Grâce à Zampa (1831) récemment ressuscité ou La fille mal gardée, Hérold (1791-1833), premier génie romantique français reste à l’affiche même si l’ensemble de son oeuvre demeure toujours une terra incognita. Grâce au Palazzetto Bru Zane Centre de musique romanique française, une biographie incontournable signée Alexandre Dratwicki a pu voir le jour, fixant pour longtemps les apports du compositeur et déterminant les qualités d’une écriture habile et virtuose taillée pour la scène, l’opéra comique, l’opéra et bien sûr le ballet… Les 4 Concertos pour piano écrits autour de son séjour à Rome après l’obtention du Prix de Rome témoignent de cette facilité mozartienne et mendelssohnienne de l’inspiration: tendresse lumineuse, suavité mélodique font les délices de la musique d’Hérold aujourd’hui et la rendent toujours aussi attractive auprès du public.
L’aisance d’Hérold se déploie en particulier sur le pan chorégraphique: Astolphe et Joconde (1827), Lydie , et la même année La Fille mal gardée (1828), puis La Somnambule enfin La noce de village (1830) jalonnent une inspiration dramatique qui sait épouser avec naturel toutes les particularités d’une action dansée. Le choix de La Somnambule n’est pas neutre: la partition éblouit littéralement par sa haute tenue musicale, sans temps morts ni redite; la finesse de l’orchestration, ce goût pour la fluidité mélodique et la transparence qui met en valeur des couleurs spécifiques (cordes et flûtes, cors…). Hérold caractérise chacun des épisodes clés comme il développe un même air lié à un personnage, selon ses apparitions et les développements de sa chorégraphie. Créé le 19 septembre 1827 sur la scène de l’Académie royale de musique, La Somnambule (action de Scribe, ballet de Aumer) d’Hérold, devance celle de Bellini, créée en 1831. De fait, il est légitime de penser que Bellini lui-même connaissait la musique précédente d’Hérold, reprenant certaines combinaisons de timbres et caractérisations musico-dramatiques;
Tout le travail de Richard Bonynge vise à la continuité dramatique de la partition et surtout sa flamboyante instrumentation; le chef recherche à éclaircir, alléger, sans jamais épaissir ou surligner les accents expressifs; il en ressort une sonorité limpide (cordes), détachée et lumineuse (apports particulier de la flûte, des clarinettes et des cors…). Hérold se distingue nettement tel le pionnier des créateurs de ballets romantiques, les grands cycles à venir: Coppelia, Gisèle…

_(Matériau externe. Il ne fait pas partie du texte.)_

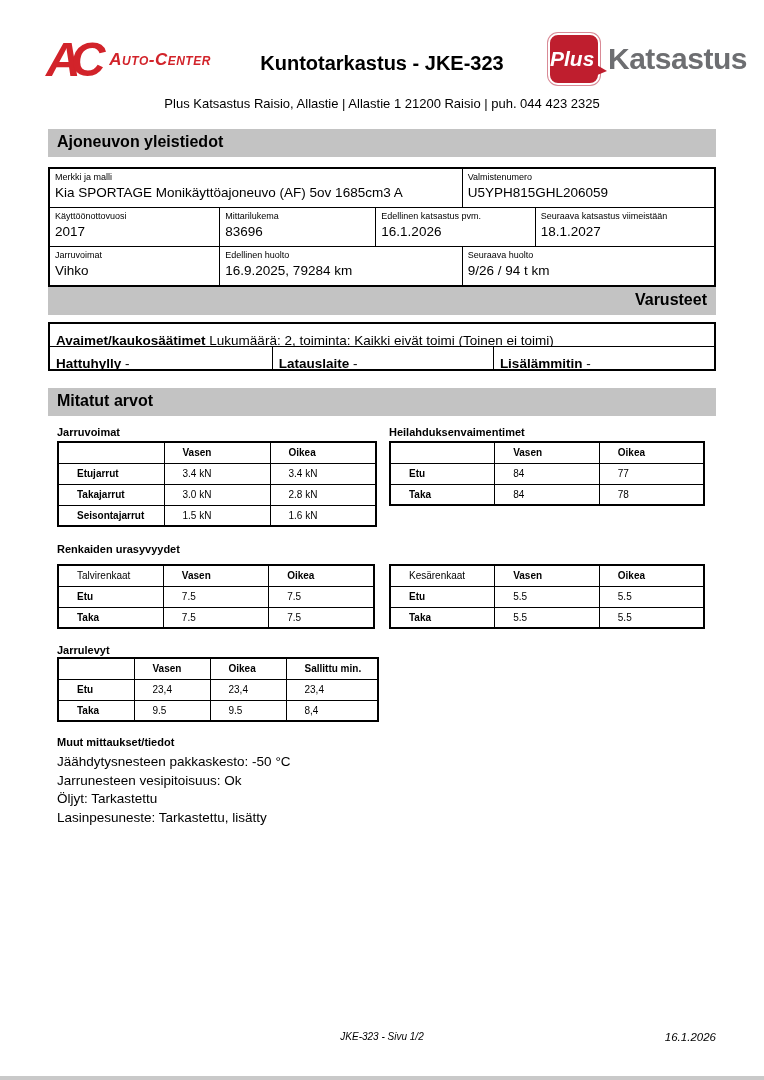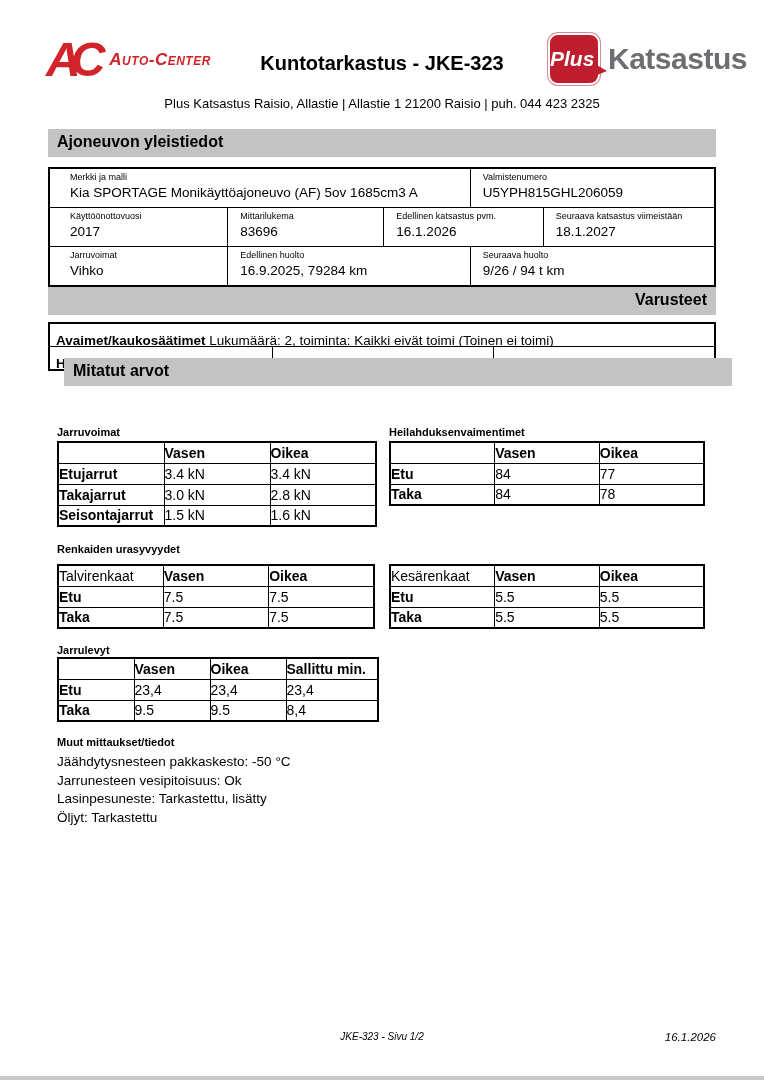"Merkki ja malli" .vcell { margin-left: 8px -> none; padding: 2px 12px -> 2px 5px }
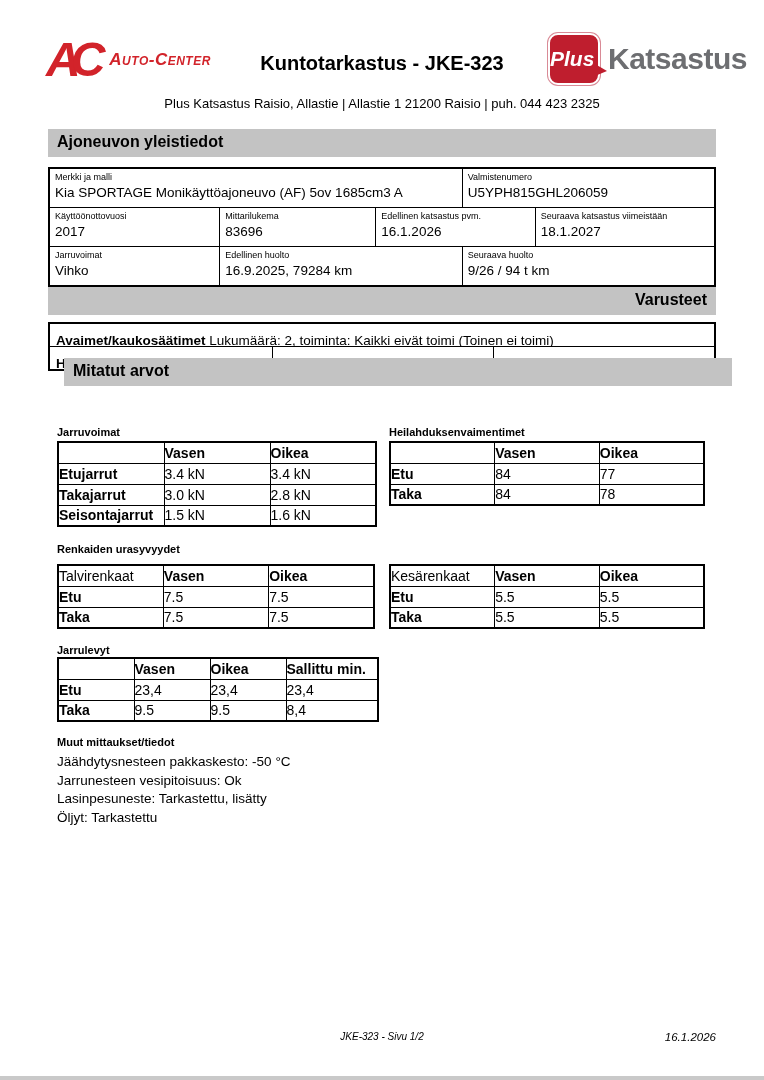"Mitatut arvot" #bar-measurements { margin-left: 16px -> none; top: 358px -> 388px }
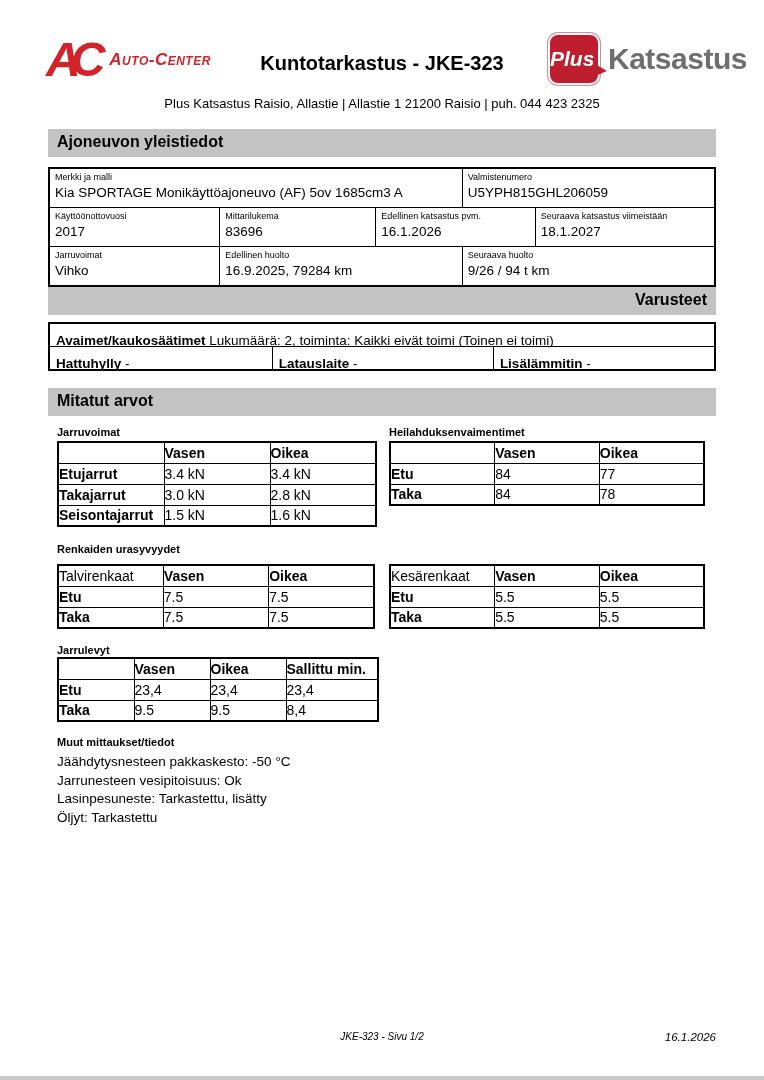"Vasen" .mtable th, .mtable td { font-size: 14px -> 10px; padding: 1px 0 -> 1px 18px }
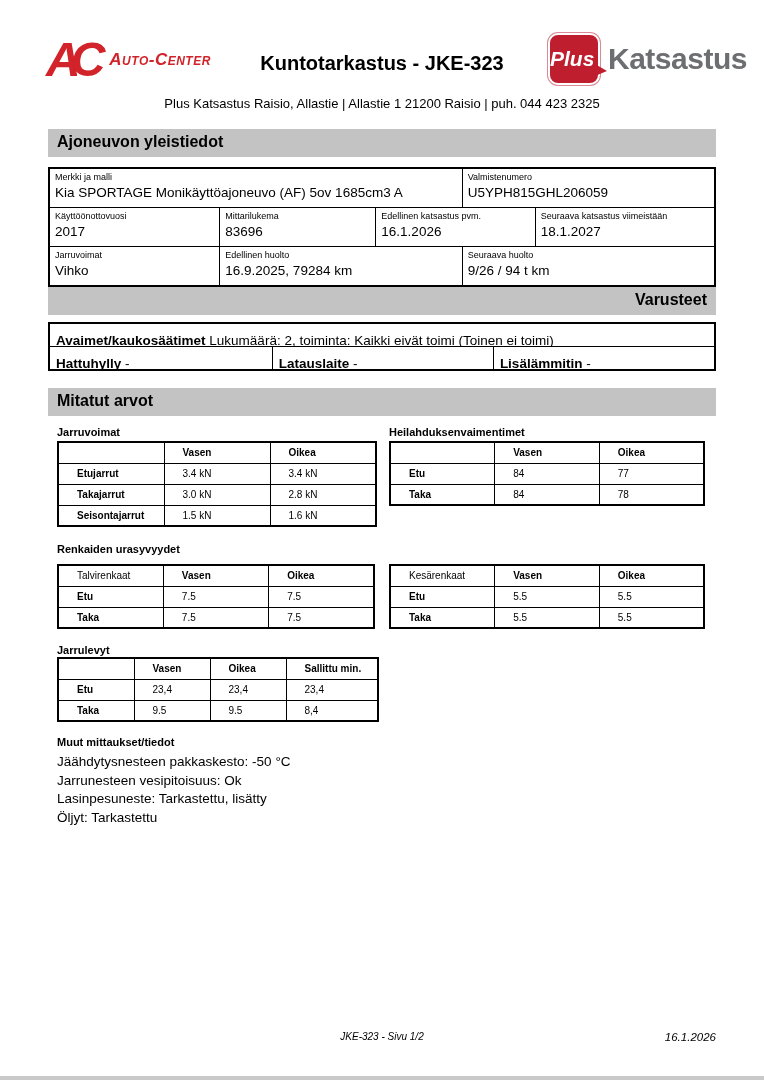"Lasinpesuneste: Tarkastettu, lisätty" div { order: before "Öljyt: Tarkastettu" -> after "Öljyt: Tarkastettu" }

Castagnettes, ou raffinement sonore du piccolo dès l’introduction, tendresse souple des cordes… tout une palette de couleurs se déploie avec un tact permanent.
Avisé, en liaison avec les « tubes » qui font le succès sur les scènes, notons dans le Finale de l’acte II: l’air de Monsieur triquet provenant de l’opéra Eugène Onéguine de Tchaïkovski (énoncé aux cors). D’ailleurs, tout ce finale, est une magnifique dramaturgie musicale qui semble récapituler tout le génie d’un Hérold maître de la scène. C’est le sommet du programme et la meilleure combinaison inteprétative de Richard Bonynge.
Hérold: La Somnambule (ballet, 1827). Orchestra Victoria. Richard Bonynge, direction. 2004. Richard Bonynge Edition. 1 cd Melba Foundation.